On Wed, Oct 5, 2011 at 12:54 AM, R P Herrold herrold@owlriver.com wrote:
I don't know WHAT you are looking at, if anything, but it is not a CentOS 6 install; 'upstart' is a non-starter for the future, and certainly not in CentOS' upstream's plans
Yeah, about that. -> http://docs.redhat.com/docs/en-US/Red_Hat_Enterprise_Linux/6/html-single/Mig...
4.2 Service Initialization ->
"In Red Hat Enterprise Linux 6, *init* from the sysvinit package has been replaced with *Upstart*, an event-based init system. This system handles the starting of tasks and services during boot, stopping them during shutdown and supervising them while the system is running. For more information on Upstart itself, refer to the init(8) man page."
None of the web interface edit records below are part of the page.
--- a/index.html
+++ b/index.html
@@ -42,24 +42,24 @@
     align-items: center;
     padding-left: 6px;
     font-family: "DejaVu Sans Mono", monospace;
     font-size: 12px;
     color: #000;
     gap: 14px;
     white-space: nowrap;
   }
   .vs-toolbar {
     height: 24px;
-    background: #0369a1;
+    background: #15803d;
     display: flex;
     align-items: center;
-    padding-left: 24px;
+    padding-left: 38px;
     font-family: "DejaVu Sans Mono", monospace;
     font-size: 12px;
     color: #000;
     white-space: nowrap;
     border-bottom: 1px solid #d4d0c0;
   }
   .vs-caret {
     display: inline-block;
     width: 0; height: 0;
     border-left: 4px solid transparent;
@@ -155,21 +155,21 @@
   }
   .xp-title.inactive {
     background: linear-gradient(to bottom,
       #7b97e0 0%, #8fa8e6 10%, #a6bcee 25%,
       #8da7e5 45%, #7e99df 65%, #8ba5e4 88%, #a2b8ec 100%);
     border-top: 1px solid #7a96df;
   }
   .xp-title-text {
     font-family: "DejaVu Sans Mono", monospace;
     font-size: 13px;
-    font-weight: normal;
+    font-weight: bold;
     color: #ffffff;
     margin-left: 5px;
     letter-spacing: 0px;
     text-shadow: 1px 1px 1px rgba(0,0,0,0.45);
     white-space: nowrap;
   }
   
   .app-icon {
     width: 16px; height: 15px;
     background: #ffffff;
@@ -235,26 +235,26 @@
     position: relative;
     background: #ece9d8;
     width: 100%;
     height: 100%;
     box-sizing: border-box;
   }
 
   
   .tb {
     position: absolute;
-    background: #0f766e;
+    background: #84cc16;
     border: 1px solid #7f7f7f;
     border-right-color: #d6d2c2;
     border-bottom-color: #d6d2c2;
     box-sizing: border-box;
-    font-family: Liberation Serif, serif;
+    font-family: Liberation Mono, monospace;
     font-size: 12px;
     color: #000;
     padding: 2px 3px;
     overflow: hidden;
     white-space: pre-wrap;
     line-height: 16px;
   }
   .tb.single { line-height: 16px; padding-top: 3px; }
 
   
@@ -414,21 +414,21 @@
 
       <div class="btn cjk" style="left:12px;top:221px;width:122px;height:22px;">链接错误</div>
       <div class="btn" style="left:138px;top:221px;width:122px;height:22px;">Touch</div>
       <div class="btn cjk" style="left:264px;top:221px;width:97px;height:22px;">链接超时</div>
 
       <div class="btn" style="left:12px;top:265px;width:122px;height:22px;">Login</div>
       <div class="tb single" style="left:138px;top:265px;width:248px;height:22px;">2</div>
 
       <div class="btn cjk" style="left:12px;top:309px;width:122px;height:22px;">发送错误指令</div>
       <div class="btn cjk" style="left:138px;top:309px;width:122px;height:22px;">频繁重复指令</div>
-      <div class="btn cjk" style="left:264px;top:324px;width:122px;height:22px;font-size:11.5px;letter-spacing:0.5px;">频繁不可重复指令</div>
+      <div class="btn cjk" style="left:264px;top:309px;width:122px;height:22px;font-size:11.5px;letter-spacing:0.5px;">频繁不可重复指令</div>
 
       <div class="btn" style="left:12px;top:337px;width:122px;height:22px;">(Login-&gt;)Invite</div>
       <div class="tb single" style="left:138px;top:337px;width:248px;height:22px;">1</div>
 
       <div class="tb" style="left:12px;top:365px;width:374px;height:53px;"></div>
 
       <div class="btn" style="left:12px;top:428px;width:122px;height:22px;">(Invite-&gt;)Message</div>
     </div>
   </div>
Upstart is very much a non-starter. It's already been replaced in recent fedora versions by systemd. HOWEVER, it's very much in RHEL6 and CentOS6.
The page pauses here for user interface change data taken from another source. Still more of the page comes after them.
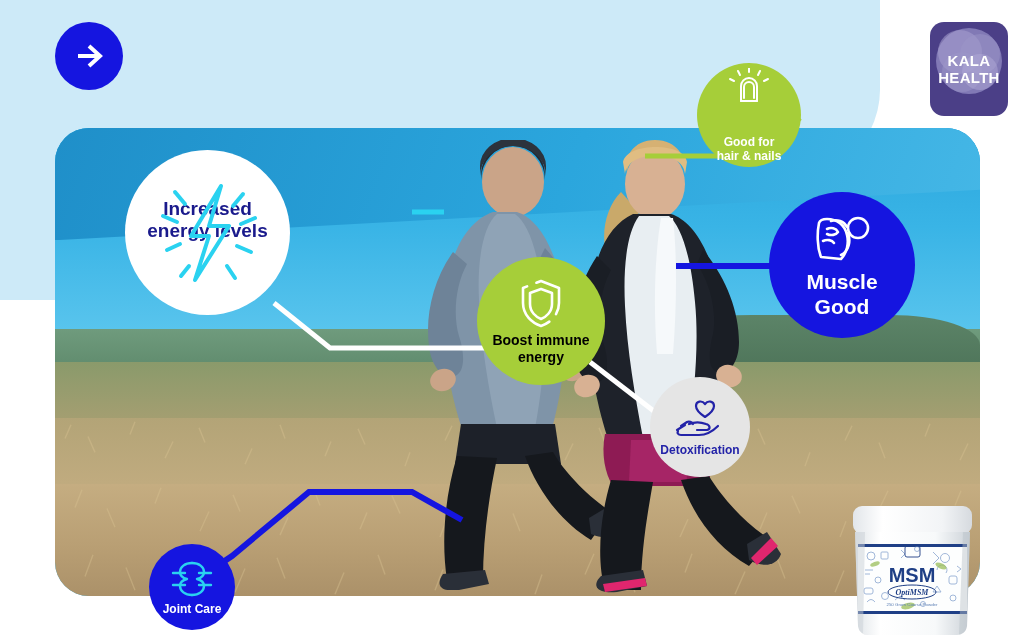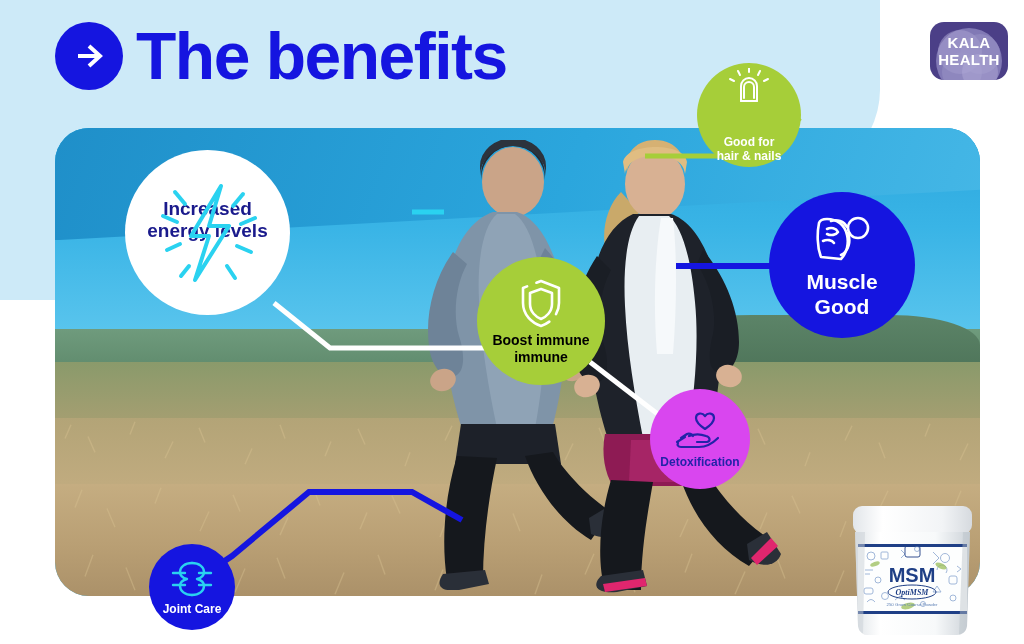--- a/index.html
+++ b/index.html
@@ -22,21 +22,21 @@
 
   
   .header{position:absolute;left:0;top:0;width:1024px;height:120px;z-index:20;}
   .arrow-badge{position:absolute;left:55px;top:22px;width:68px;height:68px;border-radius:50%;
     background:#1515e0;display:flex;align-items:center;justify-content:center;}
   .page-title{position:absolute;left:136px;top:14px;
     font-size:66px;font-weight:bold;color:#1515e0;letter-spacing:-1.5px;
     line-height:84px;white-space:nowrap;}
 
   
-  .logo{position:absolute;right:16px;top:22px;width:78px;height:58px;
+  .logo{position:absolute;right:16px;top:22px;width:78px;height:94px;
     border-radius:14px;background:#4b3f87;overflow:hidden;z-index:30;
     display:flex;align-items:center;justify-content:center;}
   .logo .rings{position:absolute;inset:0;}
   .logo-text{position:relative;z-index:2;text-align:center;color:#fff;
     font-size:15px;font-weight:bold;line-height:17px;letter-spacing:.3px;}
 
   
   .photo-panel{position:absolute;left:55px;top:128px;width:925px;height:468px;
     border-radius:34px;overflow:hidden;z-index:5;background:#2fa8dc;}
   .photo-panel .sky{position:absolute;left:0;top:0;width:100%;height:47%;
@@ -79,21 +79,21 @@
 
   .b-hair{left:697px;top:63px;width:104px;height:104px;background:#a6ce39;gap:29px;}
   .b-hair .lbl{color:#ffffff;font-size:12px;line-height:14px;margin-top:2px;}
 
   .b-immune{left:477px;top:257px;width:128px;height:128px;background:#a6ce39;}
   .b-immune .lbl{color:#000000;font-size:14px;line-height:17px;margin-top:3px;}
 
   .b-muscle{left:769px;top:192px;width:146px;height:146px;background:#1515e0;}
   .b-muscle .lbl{color:#ffffff;font-size:21px;line-height:25px;margin-top:4px;}
 
-  .b-detox{left:650px;top:389px;width:100px;height:100px;background:#d946ef;}
+  .b-detox{left:650px;top:377px;width:100px;height:100px;background:#e5e5e5;}
   .b-detox .lbl{color:#2323a8;font-size:12px;line-height:14px;margin-top:3px;}
 
   .b-joint{left:149px;top:544px;width:86px;height:86px;background:#1515e0;z-index:14;}
   .b-joint .lbl{color:#ffffff;font-size:12px;line-height:14px;margin-top:3px;}
 
   
   .jar{position:absolute;left:845px;top:500px;width:135px;height:144px;z-index:16;}
 </style>
 </head>
 <body>
@@ -103,21 +103,20 @@
   <div class="pale-blob"></div>
   <div class="pale-blob-2"></div>
 
   <div class="header">
     <div class="arrow-badge">
       <svg width="40" height="40" viewBox="0 0 40 40">
         <path d="M9 20 H30" stroke="#ffffff" stroke-width="4" stroke-linecap="butt" fill="none"></path>
         <path d="M20 10 L31 20 L20 30" stroke="#ffffff" stroke-width="4" fill="none" stroke-linejoin="miter" stroke-linecap="butt"></path>
       </svg>
     </div>
-    <div class="page-title">The benefits</div>
   </div>
 
   <div class="logo">
     <svg class="rings" viewBox="0 0 78 78">
       <circle cx="39" cy="39" r="33" fill="#8b84bd" opacity=".85"></circle>
       <circle cx="30" cy="30" r="22" fill="#a8a1d0" opacity=".55"></circle>
       <circle cx="50" cy="32" r="20" fill="#9c95c8" opacity=".5"></circle>
       <circle cx="32" cy="50" r="20" fill="#9c95c8" opacity=".5"></circle>
       <circle cx="50" cy="50" r="18" fill="#b4adda" opacity=".45"></circle>
     </svg>
@@ -275,21 +274,21 @@
     <div class="ico">
       <svg width="48" height="52" viewBox="0 0 48 52">
         <g stroke="#ffffff" stroke-width="2.6" fill="none" stroke-linecap="round" stroke-linejoin="round">
           <path d="M24 4 L42 11 L42 26 C42 38 33 46 24 49 C15 46 6 38 6 26 L6 11 Z" stroke-dasharray="46 10 60 10 46"></path>
           <path d="M24 12 L35 16 L35 27 C35 35 29 40 24 42 C19 40 13 35 13 27 L13 16 Z"></path>
         </g>
       </svg>
     </div>
     <div class="lbl">
       <div>Boost immune</div>
-      <div>immune</div>
+      <div>energy</div>
     </div>
   </div>
 
   <div class="bubble b-muscle">
     <div class="ico">
       <svg width="62" height="54" viewBox="0 0 62 54">
         <g stroke="#ffffff" stroke-width="2.6" fill="none" stroke-linecap="round" stroke-linejoin="round">
           <path d="M8 12 C6 22 6 36 10 46 L30 48 C36 42 38 32 36 24 C34 14 26 8 16 8 C12 8 9 9 8 12 Z"></path>
           <path d="M20 10 C26 8 33 10 36 16"></path>
           <circle cx="47" cy="17" r="10"></circle>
While I don't think OP should necessarily be using inittab that way, there are certainly commercial pieces of software (I'm looking at YOU Tivoli Storage Manager!) that want to use inittab for keeping crash-prone things alive. /etc/init is the place for this, however the format is different... So OP is most likely going to need to rewrite things anyway.